ACTION ITEM: Go through the records and set each one down exactly, skipping any picture.

++++ DATA TO USE

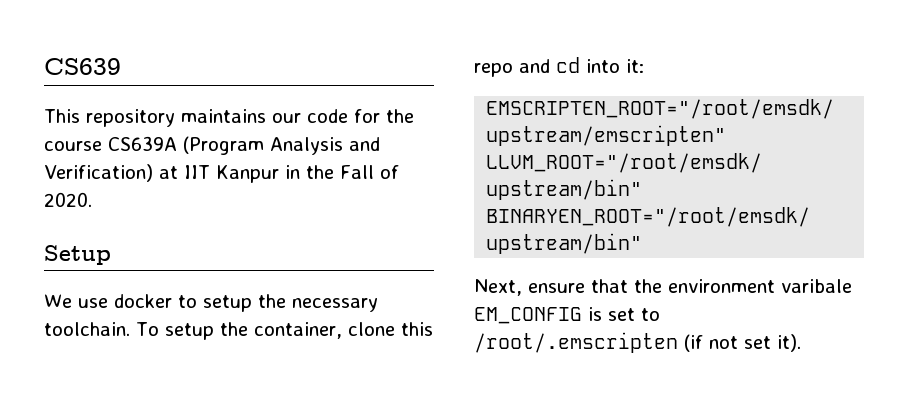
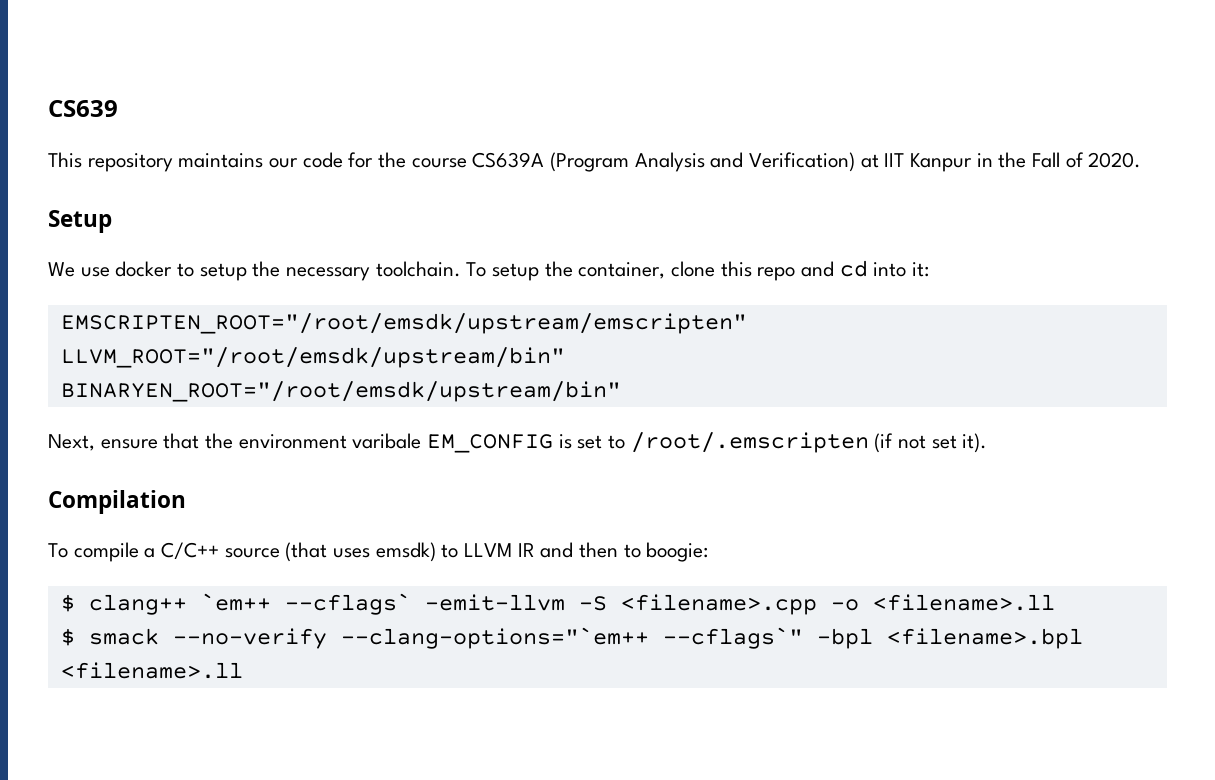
+ Compilation
+ To compile a C/C++ source (that uses emsdk) to LLVM IR and then to boogie:
+ $ clang++ `em++ --cflags` -emit-llvm -S <filename>.cpp -o <filename>.ll
+ $ smack --no-verify --clang-options="`em++ --cflags`" -bpl <filename>.bpl <filename>.ll

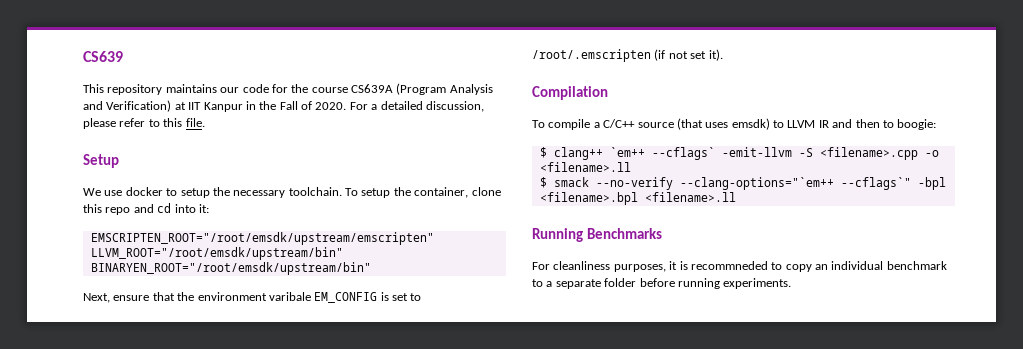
+ For a detailed discussion, please refer to this file.
+ Running Benchmarks
+ For cleanliness purposes, it is recommneded to copy an individual benchmark to a separate folder before running experiments.

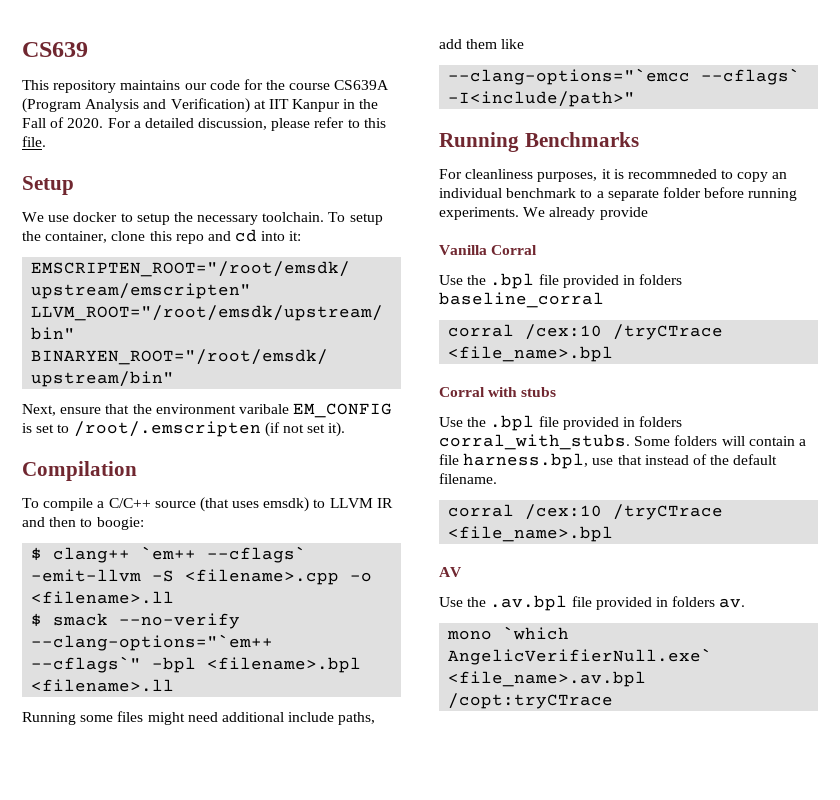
+ Running some files might need additional include paths, add them like
+ --clang-options="`emcc --cflags` -I<include/path>"
+ We already provide
+ Vanilla Corral
+ Use the .bpl file provided in folders baseline_corral
+ corral /cex:10 /tryCTrace <file_name>.bpl
+ Corral with stubs
+ Use the .bpl file provided in folders corral_with_stubs. Some folders will contain a file harness.bpl, use that instead of the default filename.
+ corral /cex:10 /tryCTrace <file_name>.bpl
+ AV
+ Use the .av.bpl file provided in folders av.
+ mono `which AngelicVerifierNull.exe` <file_name>.av.bpl /copt:tryCTrace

++++++++

RESPONSE BELOW:
+ Compilation
+ To compile a C/C++ source (that uses emsdk) to LLVM IR and then to boogie:
+ $ clang++ `em++ --cflags` -emit-llvm -S <filename>.cpp -o <filename>.ll
+ $ smack --no-verify --clang-options="`em++ --cflags`" -bpl <filename>.bpl <filename>.ll

+ For a detailed discussion, please refer to this file.
+ Running Benchmarks
+ For cleanliness purposes, it is recommneded to copy an individual benchmark to a separate folder before running experiments.

+ Running some files might need additional include paths, add them like
+ --clang-options="`emcc --cflags` -I<include/path>"
+ We already provide
+ Vanilla Corral
+ Use the .bpl file provided in folders baseline_corral
+ corral /cex:10 /tryCTrace <file_name>.bpl
+ Corral with stubs
+ Use the .bpl file provided in folders corral_with_stubs. Some folders will contain a file harness.bpl, use that instead of the default filename.
+ corral /cex:10 /tryCTrace <file_name>.bpl
+ AV
+ Use the .av.bpl file provided in folders av.
+ mono `which AngelicVerifierNull.exe` <file_name>.av.bpl /copt:tryCTrace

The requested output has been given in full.